Printoclock a été créé en 2008 à Toulouse. Cette imprimerie en ligne, pour les professionnels s’est installé cet été dans un nouveau bâtiment de 7000 mètres carrés. Un investissement de deux millions d’euros qui porte ses fruits.
Un imprimeur toulousain est invité de l’éco d’ici, sur la radio ICI Occitanie, à 7h20, pour évoquer son entreprise. Antoine Roux est le patron de Printoclock, une imprimerie basée route de Seysses, zone Thibaud.
ICI OCCITANIE : Vous imprimez pour les professionnels. Vous êtes l’un des leaders du secteur en France, avec des flyers, des cars de visite, mais aussi des impressions sur des gourdes, des mugs et des agendas. Et puis des bulletins de vote, car il y a les municipales, là, 15 et 22 mars. Vous avez beaucoup de boulot ?
Antoine Roux : Oui, ça a démarré toute fin d’année, et puis là, ça commence à battre son plein. On imprime pour toute la France, en fait, que ce soient des supports traditionnels, donc on va penser, avant les bulletins de vote qui vont arriver plus tard, aux professions de foi qu’on commence à imprimer. Mais ça va aussi être des supports comme des flyers, des affiches, des casquettes, des t-shirts, pour des candidats.
Et c’est une grosse partie de votre activité ou pas ?

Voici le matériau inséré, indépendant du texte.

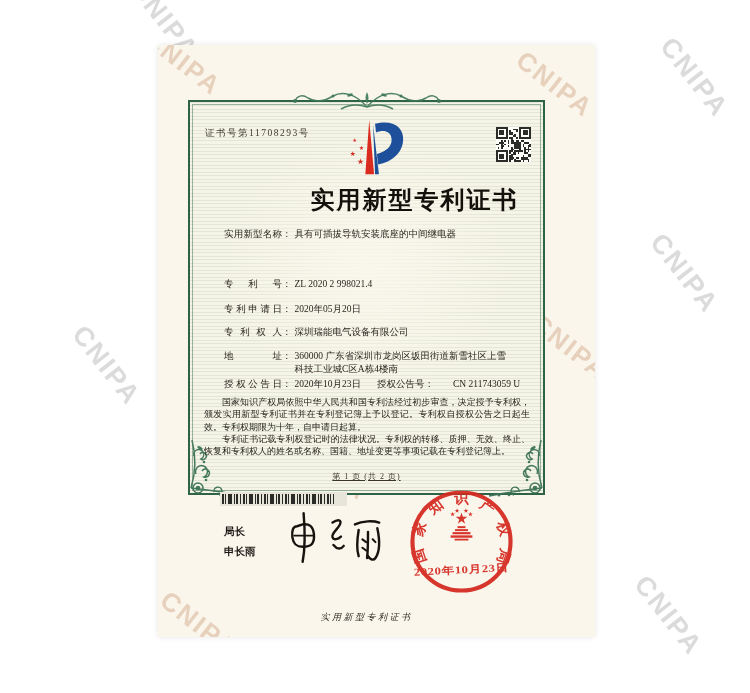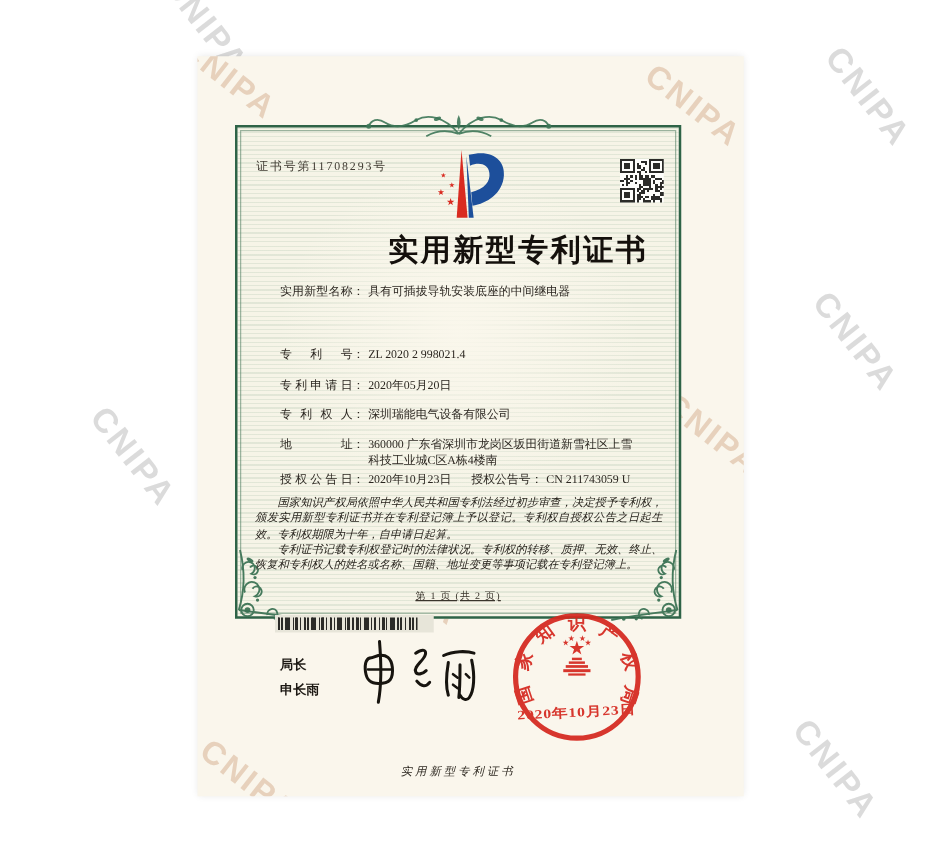--- a/index.html
+++ b/index.html
@@ -327,7 +327,7 @@
       <div class="frow" style="top:276px">
         <span class="flabel">授权公告日</span><span class="fcolon">：</span><span class="fvalue">2020年10月23日</span>
         <span class="grant2">
-          <span>授权公告号</span><span>：</span><span style="margin-left:3px">CN 211743059 U</span>
+          <span>授权公告号</span><span>：</span><span style="margin-left:19px">CN 211743059 U</span>
         </span>
       </div>
 

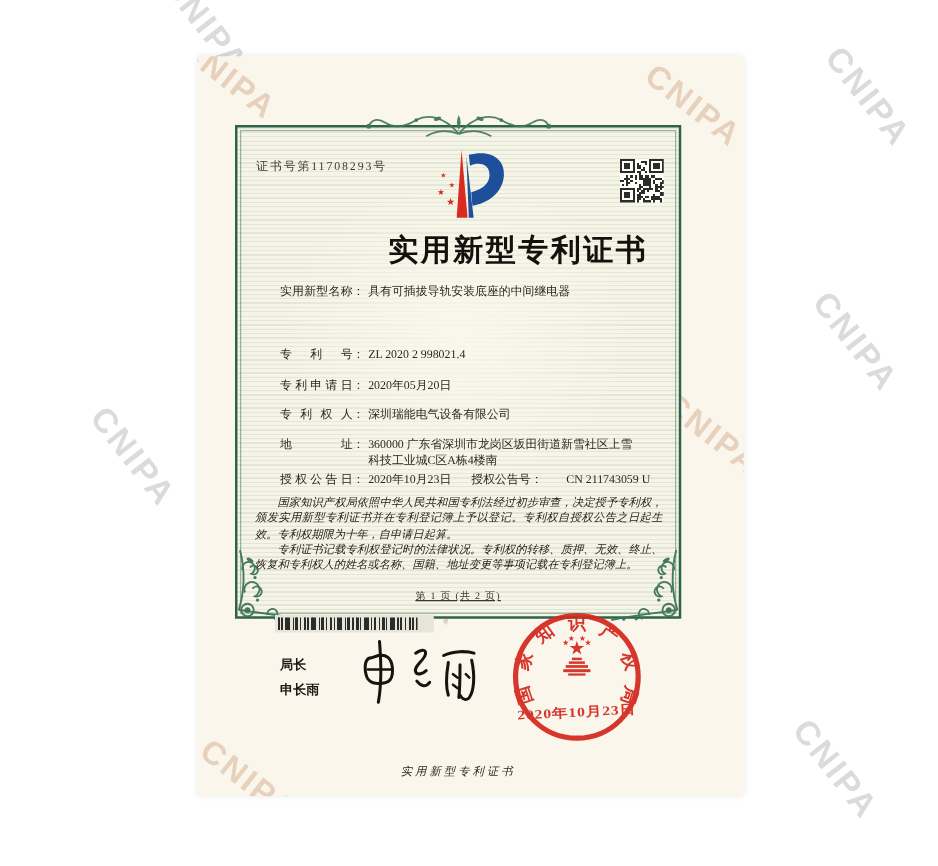--- a/index.html
+++ b/index.html
@@ -32,7 +32,7 @@
 
   .paras{position:absolute;left:14px;right:13px;top:294px;}
   .paras p{margin:0;font-size:9px;line-height:12.3px;text-align:justify;text-indent:2em;
-           color:#27231d;font-style:italic;}
+           color:#27231d;}
 
   .barcode{position:absolute;left:30px;top:390px;width:127px;height:14px;background:#e7e5d9;}
   .bars{position:absolute;left:2px;top:2px;width:112px;height:10px;background:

Ça peut monter à 10% de l’activité, ce qui est quand même significatif.
Vous allez bien chez Printoclock, vous avez votre chiffre d’affaires qui est passé en 2 ans de 16 à 20 millions d’euros, alors même que la France a perdu un tiers des imprimeries en France en 10 ans. Comment faites-vous ?
Alors, disons que le marché de l’imprimerie, effectivement, il se réduit parce qu’il y a la digitalisation, pour autant ça reste un support hyper important, sensoriel, etc… et donc ça fait toujours partie d’une campagne de com’ un peu structurée. Nous, en fait, on sort notre épingle du jeu là- parce qu’on propose une super facilité, une super expérience au travers de notre site web. Les commandes se passent sur le site web. Et vu qu’on a une grosse capacité de production, on produit à Toulouse.
Vous venez d’acquérir un bâtiment pour supplémentaire de 7000 m² ?
On quadruple la taille de cette partie-là, et donc en fait on récupère des commandes jusqu’à 17h, quelqu’un peut commander jusqu’à 17h et être livré le lendemain en France sur des supports type carte de visite, flyer, des trucs un peu basiques. Et on est les seuls à le faire en France, donc on a une bonne exécution, c’est ce qui fait que les clients viennent chez nous.
J’imagine que vous avez un matériel aussi particulier qui fait peut-être la différence ?
Oui, on a beaucoup investi évidemment, ce sont des investissements lourds dans l’imprimerie. On a investi deux millions d’euros, donc ça se fait pas non plus juste avec de l’huile de coude et le sourire.
Vous êtes aidé, subventionné peut-être par la région Occitanie ?
Oui, on a eu des aides, alors maintenant c’est vrai que ça se réduit un petit peu, parce qu’on est dans un contexte économique que tout le monde connaît, mais on a eu des aides, oui.
Est-ce que vous allez embaucher combien d’employés aujourd’hui à Printoclock ?
Alors là on a un plan d’embauche, en fait il y a des jeux de chaises musicales donc on devrait recruter une dizaine de personnes l’année prochaine.